All Stories, General Fiction

Category 5 by Emily Tiedtke

typewriter

He hadn’t meant to do it. As his muscles strained against their tendons, sweat pouring from his brow, reality blurred like the trees standing behind rain-covered windows. Adrenaline coursed though his veins, filled his mouth with a metallic taste- He wondered if she’d tasted it too, in those few brief moments of chaos.

He hadn’t meant to do it. Really. But, in the moment, it was the only choice he had.

~

Jason Mattis was old. Not in the physical sense — though a few gray hairs had begun to work their way into his shadow of a beard — but in what he’d experienced over his 26 years of life. Growing up, Jason had watched his mother deteriorate in a mess of tubes and needles and medication, the whirring machines sucking the life from her as fuel for their colorful blinking lights. Sunken eyes, sagging skin, and the shadowy shapes of bones resting just beneath the surface. Smaller and smaller upon that white bed, until one day, she simply wasn’t there anymore.

Jason hadn’t cried at the funeral, hadn’t know that he was supposed to. He just knew that it smelled funny and that he had to wear an itchy suit and that the box at the front of the room contained a woman who looked like his mother but couldn’t be his mother because her skin was about three shades too pale and there was too much make-up on her eyelids. That woman didn’t look like a real woman, certainly did not look like the woman he had once called mom. It wasn’t his mom, he whispered to himself as strangers scrunched up their foreheads and patted his shoulders. Not his mom.

At the time of her death, Jason was seven years old.

After his mother passed away, Jason’s father forgot how to laugh. How to shave. How to fall asleep without crying — how to fall asleep at all. The only thing that seemed to matter to him anymore were the bottles which now lined the counters, the bottles which caused a harsh earthy smell to permanently settle within every crack of the kitchen floor.

Normally, it started with the tears. Silent at first, then quickly making their way into heavy, heaving sobs. The only thing that quieted them were opened-mouth kisses with silver flasks, deep and passionate and yet all together different from the way he used to kiss his wife.

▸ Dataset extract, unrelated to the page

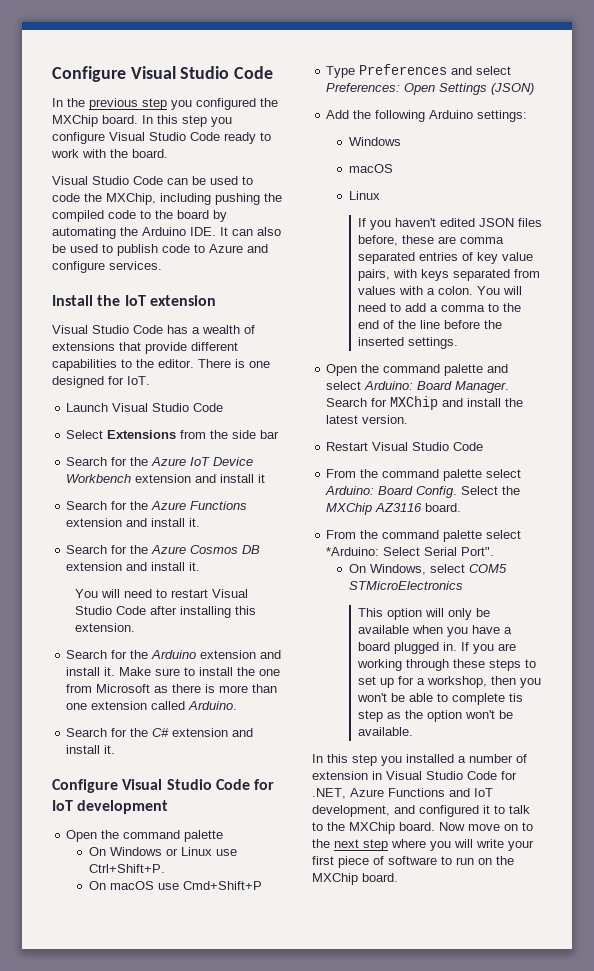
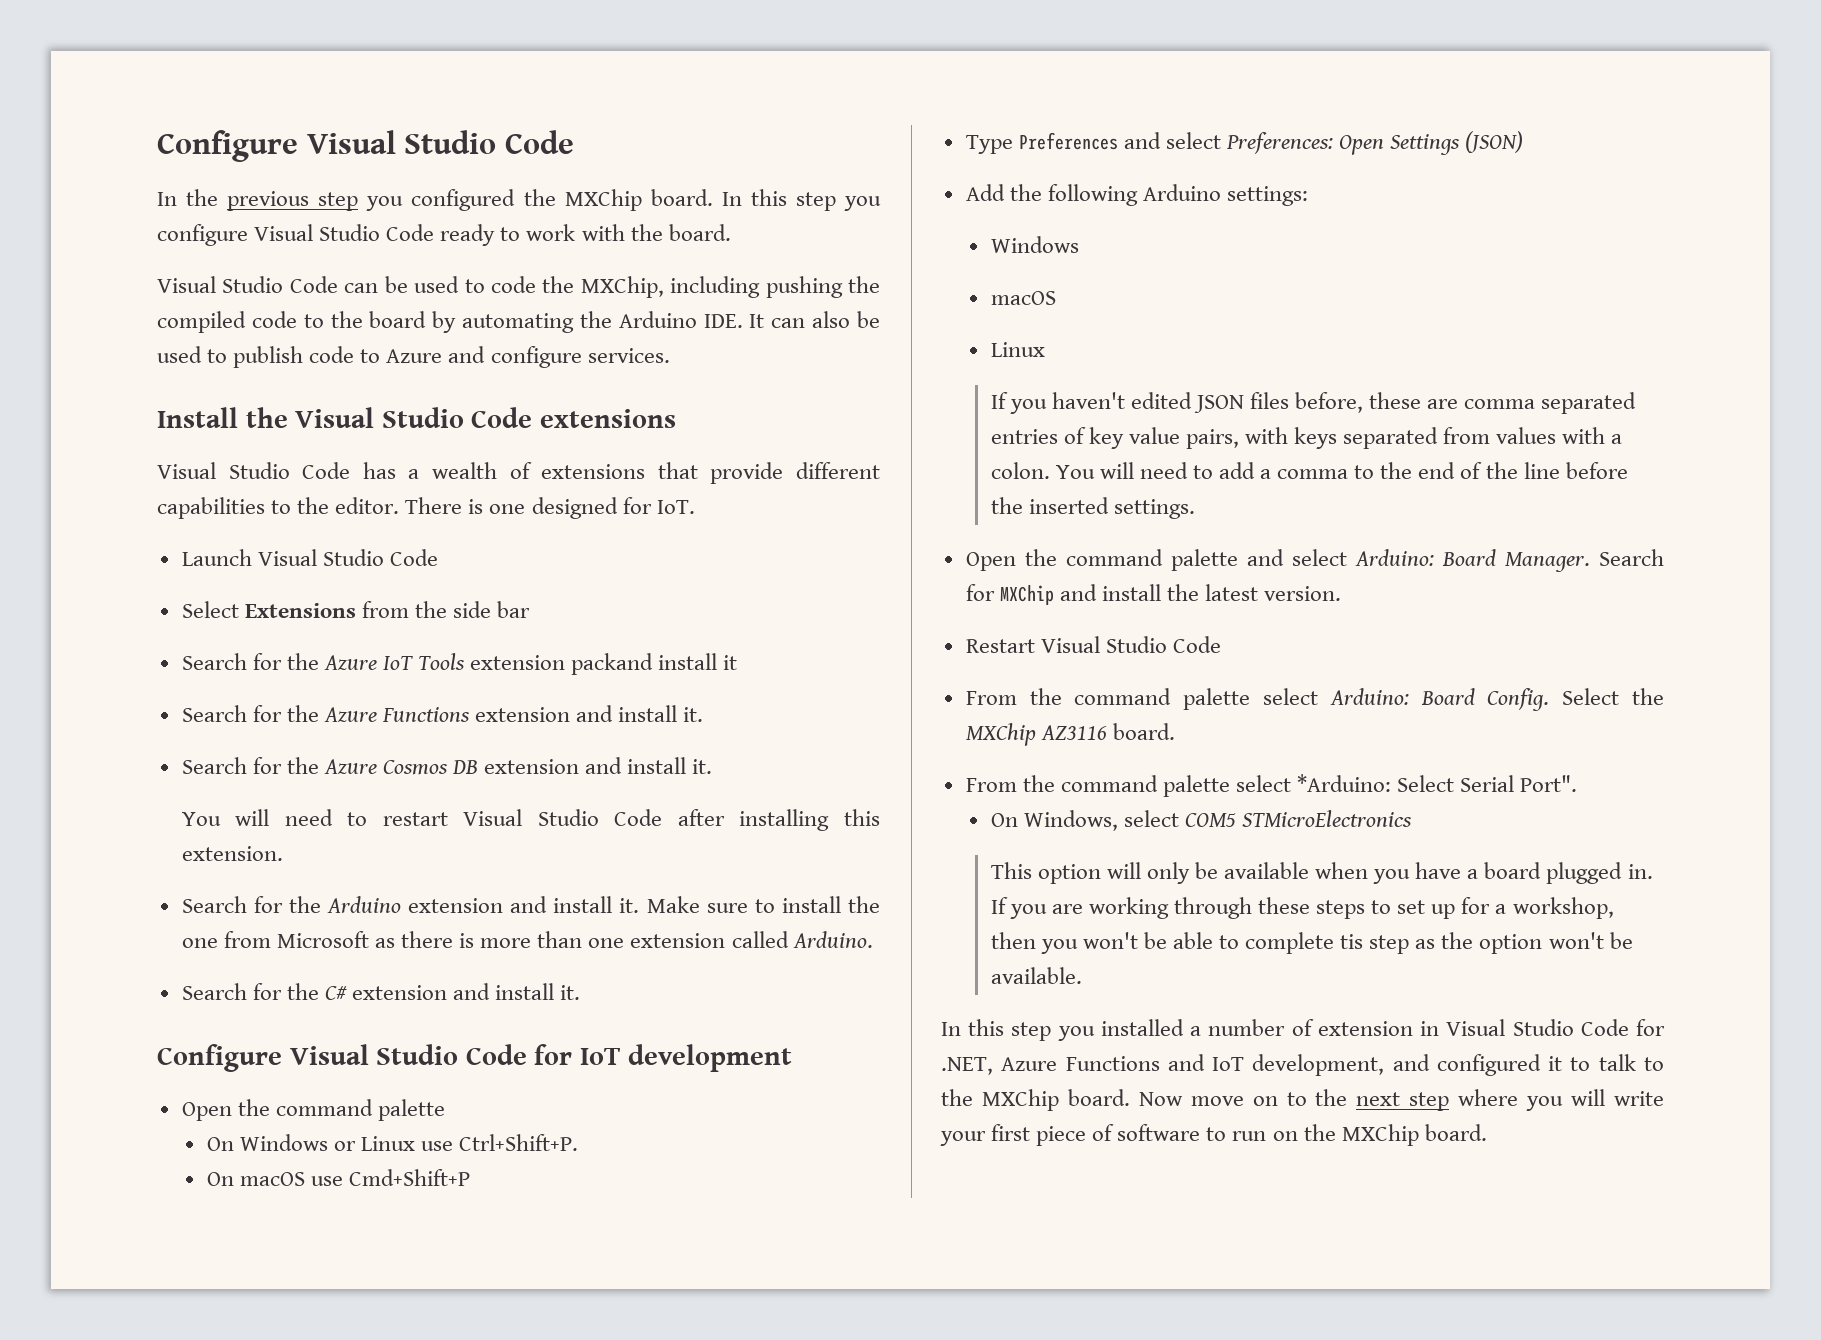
[124,295,216,306] IoT extension -> [295,407,676,428] Visual Studio Code extensions
[213,457,254,466] [66,474,217,483] Device Workbench extension and -> [418,653,654,675] Tools extension packand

After the crying ceased, Jason’s dad would get a dewy look in his eyes and call over his son to look at pictures and talk about old memories. Jason liked when his dad got to this stage, liked to hear about high school pranks and weird wedding cake flavors (the thought of tasting something called Beer and Sauerkraut Fudge always made him laugh) and how, on his first night home from the hospital, Jason had cried so loudly that the neighborhood dogs had barked along with his wailing until 3 am. It was only when he began getting closer to the present that his face clouded over, that the drinks became more frequent and the words became fewer and further between. Jason didn’t like this stage. This was the Scary Stage.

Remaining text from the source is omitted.